Several loss-making state enterprises are to be merged with profit-making ones while others would be handed over to the private sector under management contracts, Finance Ministry officials said. Under this scheme, the Agriculture and Agrarian Insurance Board has already been merged with the National Insurance Trust Fund. Salu Sala is to be merged with the State Trading Corporation while a similar merger will happen to the CWE with the Building Materials Corporation.
It applies to 74 State Owned Business Enterprises (SOBE’s) aimed at improving performance and cutting losses. SOBE’s come under joint ventures, mergers or Private Public Partnerships (PPP), a senior official of the Finance Ministry said. Some of these institutions will be given to private investors under management agreements after valuation by the government valuers, he said. The aim is to ensure financial viability by better management and market pricing to reduce reliance on the budget and borrowings that cause macro-economic problems, he added.
The Treasury finds it extremely difficult in funding these enterprises not only to meet their operational expenditure but also for investments as their business operations failed to gain profits, he said. According to government policy, all SOBE’s are required to contribute at least 30 per cent of their profit or 15 per cent of their equity to the Treasury annually.
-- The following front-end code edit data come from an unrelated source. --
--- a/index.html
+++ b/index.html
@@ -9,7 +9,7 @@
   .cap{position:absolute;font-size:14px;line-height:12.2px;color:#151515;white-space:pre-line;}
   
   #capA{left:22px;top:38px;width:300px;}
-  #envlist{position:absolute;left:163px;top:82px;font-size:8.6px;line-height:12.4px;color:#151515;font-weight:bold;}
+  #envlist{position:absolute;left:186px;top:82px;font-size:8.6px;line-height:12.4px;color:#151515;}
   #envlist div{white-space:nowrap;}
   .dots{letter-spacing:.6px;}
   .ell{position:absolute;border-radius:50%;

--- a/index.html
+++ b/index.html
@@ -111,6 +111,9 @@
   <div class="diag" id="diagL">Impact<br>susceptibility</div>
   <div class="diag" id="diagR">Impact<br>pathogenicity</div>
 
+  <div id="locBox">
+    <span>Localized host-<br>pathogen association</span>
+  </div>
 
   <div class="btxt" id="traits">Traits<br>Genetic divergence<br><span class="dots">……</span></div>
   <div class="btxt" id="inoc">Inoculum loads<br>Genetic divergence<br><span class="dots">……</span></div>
Therefore the SOBE’s should have at least contributed Rs.100 billion to the government annually. But the Treasury received only Rs.34 billion in 2011 as dividends and levies an increase of 10 percent over 2010, he revealed. Several loss making state entities would be merged with profit making state enterprises, he said. The government is seeking investors to hand over these institutions to them under management agreements, he disclosed.
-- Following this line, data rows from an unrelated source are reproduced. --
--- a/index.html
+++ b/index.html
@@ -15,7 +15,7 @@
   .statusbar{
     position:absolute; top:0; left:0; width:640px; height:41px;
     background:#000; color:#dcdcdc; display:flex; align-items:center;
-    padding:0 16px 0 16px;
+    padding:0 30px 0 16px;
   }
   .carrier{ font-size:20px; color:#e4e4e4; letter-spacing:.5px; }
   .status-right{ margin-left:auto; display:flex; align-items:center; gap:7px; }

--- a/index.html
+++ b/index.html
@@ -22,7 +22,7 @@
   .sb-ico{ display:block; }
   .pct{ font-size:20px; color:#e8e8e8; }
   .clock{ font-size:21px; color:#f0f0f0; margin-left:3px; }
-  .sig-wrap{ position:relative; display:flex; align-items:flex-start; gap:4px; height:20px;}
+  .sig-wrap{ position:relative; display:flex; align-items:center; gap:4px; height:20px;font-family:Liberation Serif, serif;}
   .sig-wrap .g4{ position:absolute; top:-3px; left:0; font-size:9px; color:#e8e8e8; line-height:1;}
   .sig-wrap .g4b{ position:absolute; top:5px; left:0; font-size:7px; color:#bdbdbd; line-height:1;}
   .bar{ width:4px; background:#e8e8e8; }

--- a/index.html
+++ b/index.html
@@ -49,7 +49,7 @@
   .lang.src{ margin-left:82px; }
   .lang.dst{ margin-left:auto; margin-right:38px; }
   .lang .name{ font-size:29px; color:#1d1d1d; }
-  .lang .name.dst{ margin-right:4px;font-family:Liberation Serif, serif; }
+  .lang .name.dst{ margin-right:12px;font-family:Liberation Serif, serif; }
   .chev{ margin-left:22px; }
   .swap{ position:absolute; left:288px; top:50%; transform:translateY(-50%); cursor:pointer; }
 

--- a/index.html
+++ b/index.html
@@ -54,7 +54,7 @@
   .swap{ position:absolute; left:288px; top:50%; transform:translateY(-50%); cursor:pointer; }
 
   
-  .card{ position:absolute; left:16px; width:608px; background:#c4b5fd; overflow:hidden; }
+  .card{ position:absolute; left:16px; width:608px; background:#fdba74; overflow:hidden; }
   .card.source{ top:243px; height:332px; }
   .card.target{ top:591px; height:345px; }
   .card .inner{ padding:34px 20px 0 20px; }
“Measures have been taken to resolve major issues with regard to the workers attached to Salusala and Laksala by paying compensation for those who volunteer to retire and to obtain the service of the workers who are not willing to retire under voluntary retirement schemes”, he said. The share of state ownership in the economy expanded steadily and gathered momentum in the 1970s when government policy, in the name of socialist or progressive reforms, sought to gain control of the “commanding heights of the economy”.
State involvement in production and distribution was rolled back to a certain extent, during the period 1977 – 2005, as successive governments privatized a number of state enterprises. The privatization process has been halted since 2005.